Wedding updates have been pretty sparse as of lately, haven't they? It's not that I haven't felt the intense need to update this. It just seems to happen when I'm at work, and I can't very well do it then, can I?
Anyway, during the downtime, I have fluctuated between a fire breathing dragon and a cry baby--with this week having it especially pronounced.
That being said, my fire breathing dragon moments/bridezilla morphing were completely justified. There were not any casualties apart from the one person who received my wrath. And that one person happened to be a vendor, so I'm okay with that. If I'm forking over money to them, I expect things to work a certain way as far as the communication goes. And now that I've established I'm not a doormat I think things will be just fine.

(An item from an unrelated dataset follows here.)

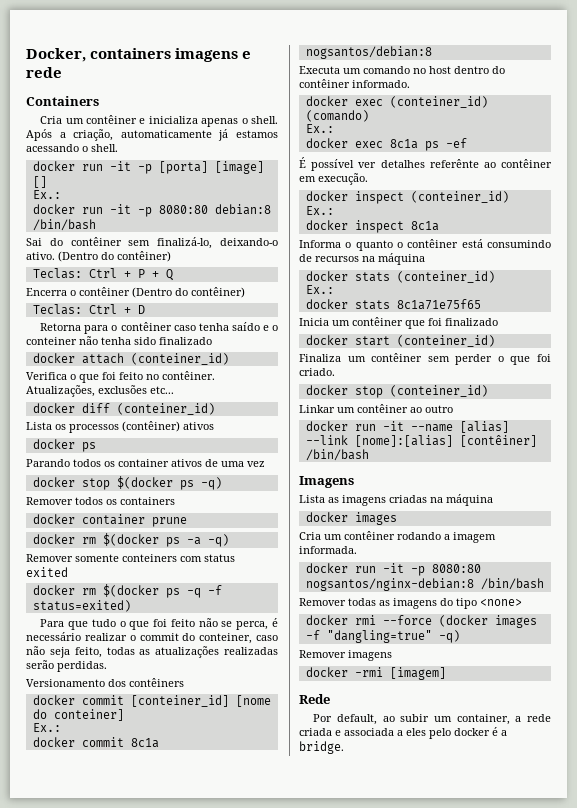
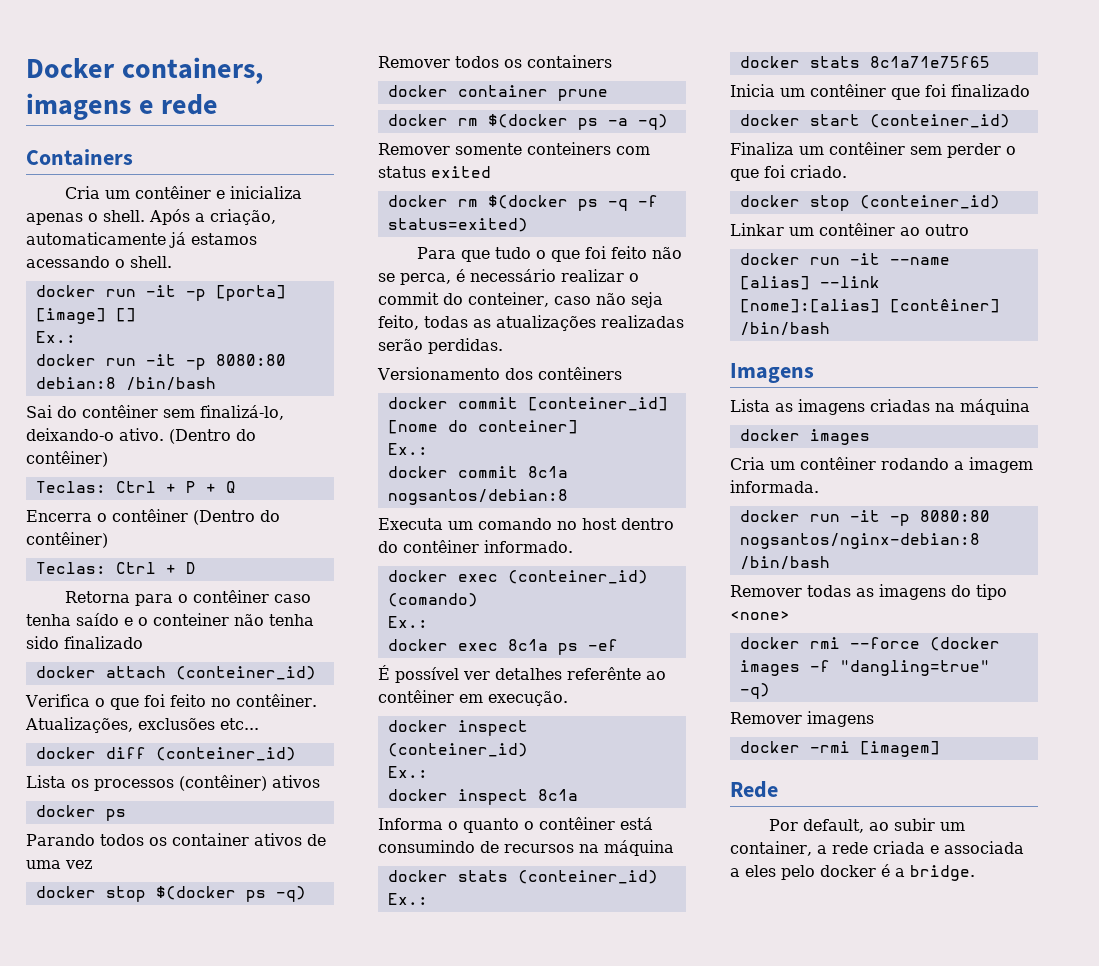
[26,48,172,62] Docker, containers -> [26,57,263,84] Docker containers,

Last night I had an especially hard time though. The weight of everything I had to do was too much. It had been too much for awhile, but for whatever reason I felt incredibly alone in it last night. I know I can't get everything done so that I have enough time to relax before the day of, but that's kind of how I have functioned when it comes to big things in the past. And since this is a "big thing", it would seem that it could be possible, right?
Well, it turns out that may be a too ambitious, and that even with having all this time, I should probably relax and use it to the best of my ability. Last night, the aloneness I feel in planning this wedding really hit me hard. It lessened a little bit after having Dana over and putting stamps on all the Save the Dates. And it got even less today as I opened up to my mom about how I need help, especially since most of my bridesmaids are out of state. I feel like I'm doing a lot of this stuff alone. And often times that's okay, but for some reason when there's a lot of things to do, I need someone there to tell me it's okay.
My mom has said she would love to help which has taken some of the burden off.
And there is yet even better news---I have found my dress!!
No, I'm not going to post a photo of it, but I will say that I felt amazing in it. It wasn't what I expected. And I can't wait to see Dana's face when he sees me. I sent a photo of it to all the girls and they all approved. My mom was in awe when she saw it. It will be amazing. I wish I could go back and put it on again just so I could feel that way again.
Dance lessons have gotten much more difficult for me, less so for Dana. I guess because up until recently, the dancing we did was 90% Dana working and 10% me. That's a pretty cool thing about waltz, I can only follow him (this has actually not been as easy for me to let him lead, but I'm working on that). The last couple dance lessons we've had have entailed me having to "check in" much more. I'm working on getting into "check in" mode when I go, but I suppose we'll see how much I check in when we go tomorrow.
Currently, I'm looking at bridesmaids dress designs, but I say looking in a very generous way. I'm not in tunnel vision mode--mainly because my mom said that I don't have to be! I've sent my sister some pretty horrendous ones as a joke. I'm going to give myself another couple weeks of fun things to do.
Here are some of the fun things to do that I have come up with:
--construct centerpieces
--scout good locations for the "first look" photographs
--practice dancing
and perhaps the coolest sounding thing ever right now: GET A MASSAGE!! (Seriously, I got an email the other day about getting a discount for a massage, and I'm a payday away from redeeming it!!!)